How do we measure the exact time taken to execute a specific segment of software code?

If the application is running on top of an OS (e.g. FreeRTOS), the OS typically provides some sort of system call / software timers. You could use this to log the timestamps at various points in your software code, which allows you to measure the execution times for various segments of your software code. You won't need specialized software tools or hardware (apart from the hardware timer that the OS needs) for this. However, the time resolution you get is typically not very high.

We can also use a dedicated hardware timer to get the precise number of cycles required to execute a segment of software code. The difference between the counter readings before and after the segment of software code you want to analyze will give you the number of cycles, and hence the time taken. It is left entirely to you as a self-learning exercise. This will require you to integrate an AXI Timer in your hardware (Vivado) and use the appropriate driver functions in Vitis. By now, you should have a hang of things and it should be easy enough as the timer/counter is a pretty simple peripheral.

Make sure that you do not have any unnecessary code between the two points where you read the counter. For example, printing the first reading of the counter immediately after reading it would be a bad idea.

A couple of hints:

You need only one counter, whereas the timer IP block incorporates 2 counters by default. You can double-click the block in Vivado and uncheck the second one to reduce the hardware usage and synthesis time. You can get started with the xtmrctr_polled_example project for axis_timer_0 (tmrctr). You can get this from hardware_1_wrapper>platform.spr> Peripheral Drivers section of the Board Support Package. Try running this first, and later integrate the relevant parts into your software C code.

Profiling

The process of collecting information about a program dynamically (i.e., during runtime) is called profiling. Many IDEs come with some sort of profiling tool. There are a lot of different approaches to profiling.

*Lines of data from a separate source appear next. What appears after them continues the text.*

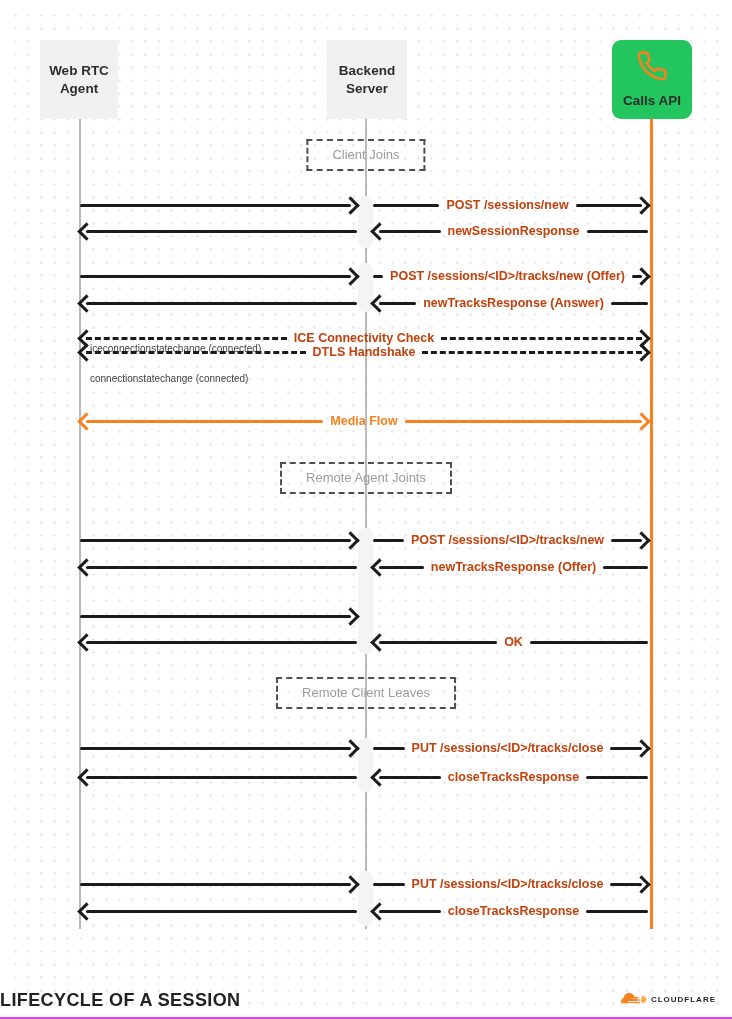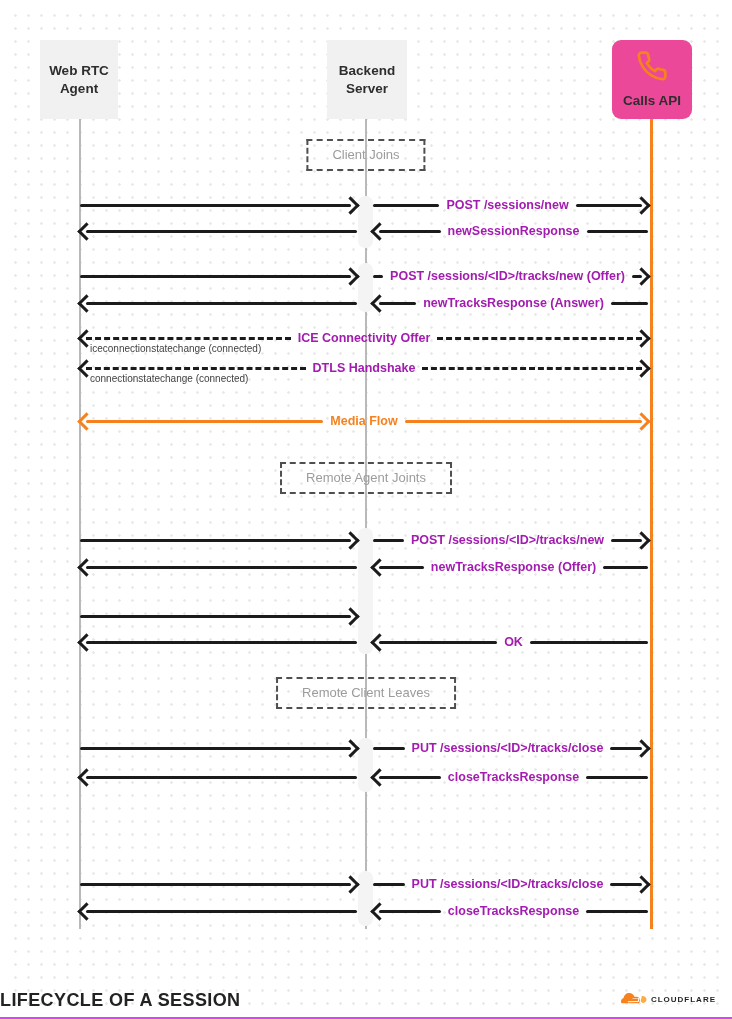--- a/index.html
+++ b/index.html
@@ -13,7 +13,7 @@
          align-items:center;justify-content:center;text-align:center;
          font-weight:bold;font-size:13.5px;color:#2e2e2e;line-height:1.3;}
   .actor.gray{background:#f1f1f2;}
-  .actor.calls{background:#ec4899;border-radius:9px;gap:5px;align-items:center;}
+  .actor.calls{background:#22c55e;border-radius:9px;gap:5px;align-items:center;}
   .actor .nm{width:100%;}
   
   .life{position:absolute;top:119px;height:810px;width:2px;background:#b9b9b9;}

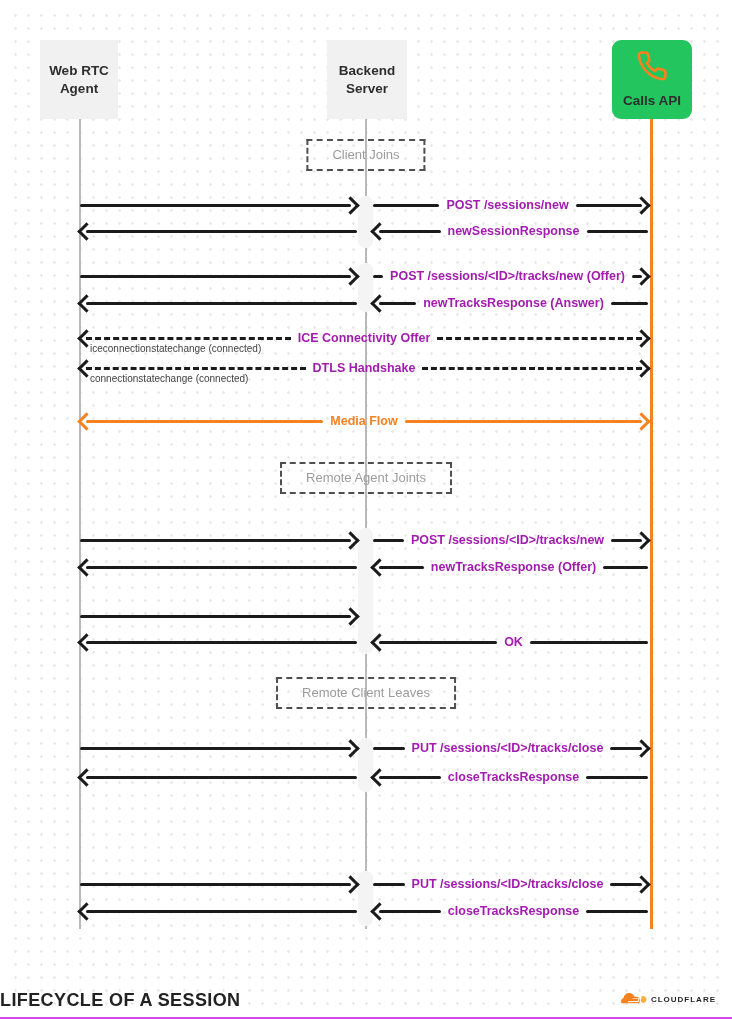--- a/index.html
+++ b/index.html
@@ -32,7 +32,7 @@
            transform:rotate(45deg);margin-left:-7px;}
   .chev.cl{border-bottom:3px solid #1b1b1b;border-left:3px solid #1b1b1b;
            transform:rotate(45deg);margin-right:-7px;}
-  .lbl{flex:0 0 auto;padding:0 7px;font-weight:bold;font-size:12.5px;color:#a21caf;
+  .lbl{flex:0 0 auto;padding:0 7px;font-weight:bold;font-size:12.5px;color:#c2410c;
        white-space:nowrap;}
   .seg.media .ln{background:#F6821F;}
   .seg.media .chev.cr{border-color:#F6821F;}

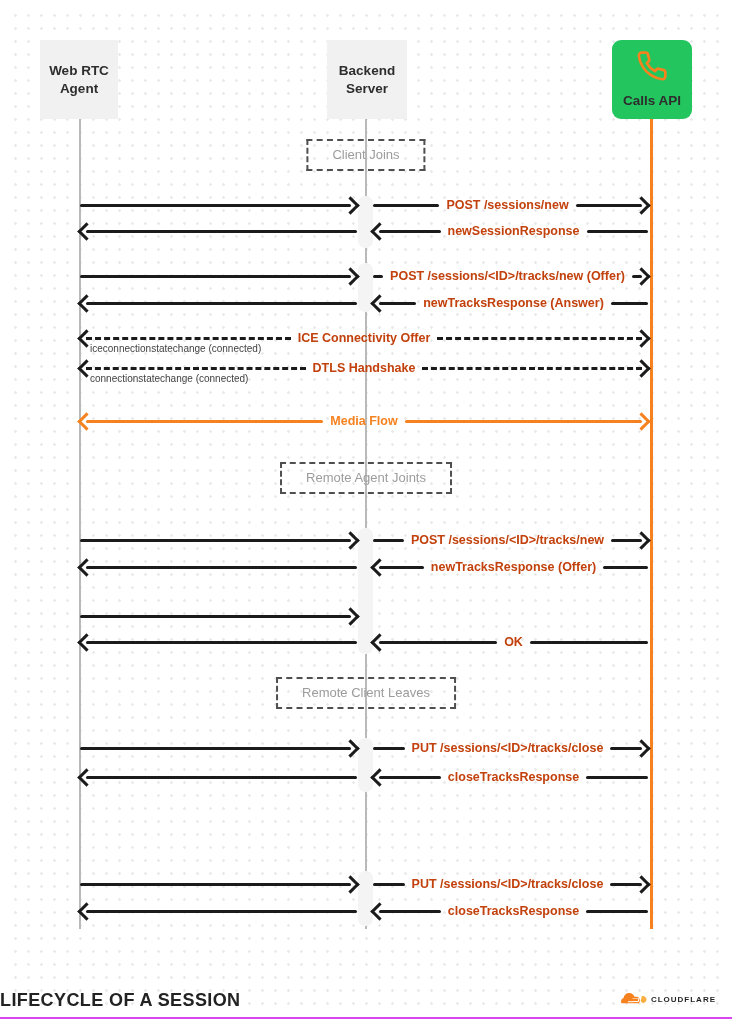--- a/index.html
+++ b/index.html
@@ -132,7 +132,7 @@
   <div class="seg full" style="top:330px">
     <span class="chev cl"></span>
       <span class="ln dash"></span>
-    <span class="lbl">ICE Connectivity Offer</span>
+    <span class="lbl">ICE Connectivity Check</span>
     <span class="ln dash"></span>
       <span class="chev cr"></span>
   </div>

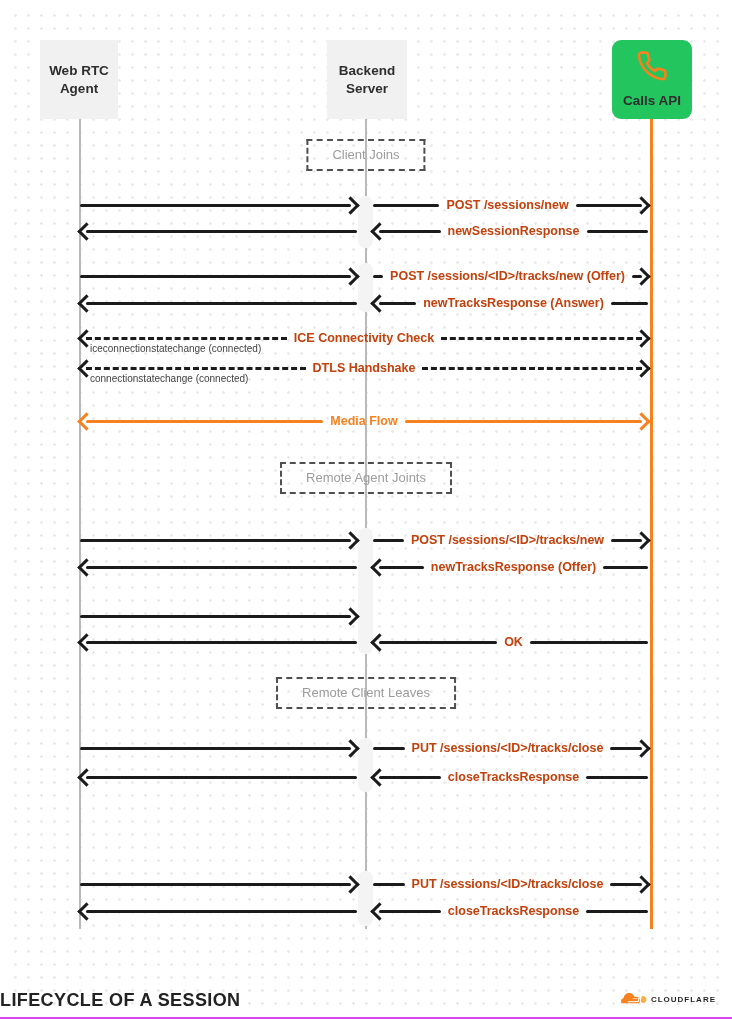--- a/index.html
+++ b/index.html
@@ -138,7 +138,7 @@
   </div>
   <div class="note" style="top:343px">iceconnectionstatechange (connected)</div>
 
-  <div class="seg full" style="top:360px">
+  <div class="seg full" style="top:344px">
     <span class="chev cl"></span>
       <span class="ln dash"></span>
     <span class="lbl">DTLS Handshake</span>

A typical way of doing profiling is to sample the program counter through the debug interface, which is supported by Xilinx/AMD tools - the TCF profiler is very easy to use - please try it out. Based on this, the profiler gives you statistics regarding what fraction (percentage) of time your program spends in each function. Profiling gives you clues regarding which function might be a good candidate for you to spend your time and money on - you wouldn't want to bother much about a function that is not a performance bottleneck. These improvements could be through algorithmic optimizations and/or hardware acceleration. Note: You need to do 'Debug' rather than 'Run' at least once for the profile option to be active.

Note that you may need to loop the contents of each function (say, loopback_FIFO() vs matrix_multiply()) a huge number of times (after receiving the data just one time via the serial console*) to get a statistically meaningful comparison between these two when profiling using the TCF profiler.

* It is a better idea to hardcode the arrays A and B in your program purely for performance analysis. This is so that the time required for receiving the data via serial console (UART) does not dominate. Comment out all printfs or other time-consuming functions that are not relevant to performance analysis - you can do so efficiently via #define-#ifdef-#endif.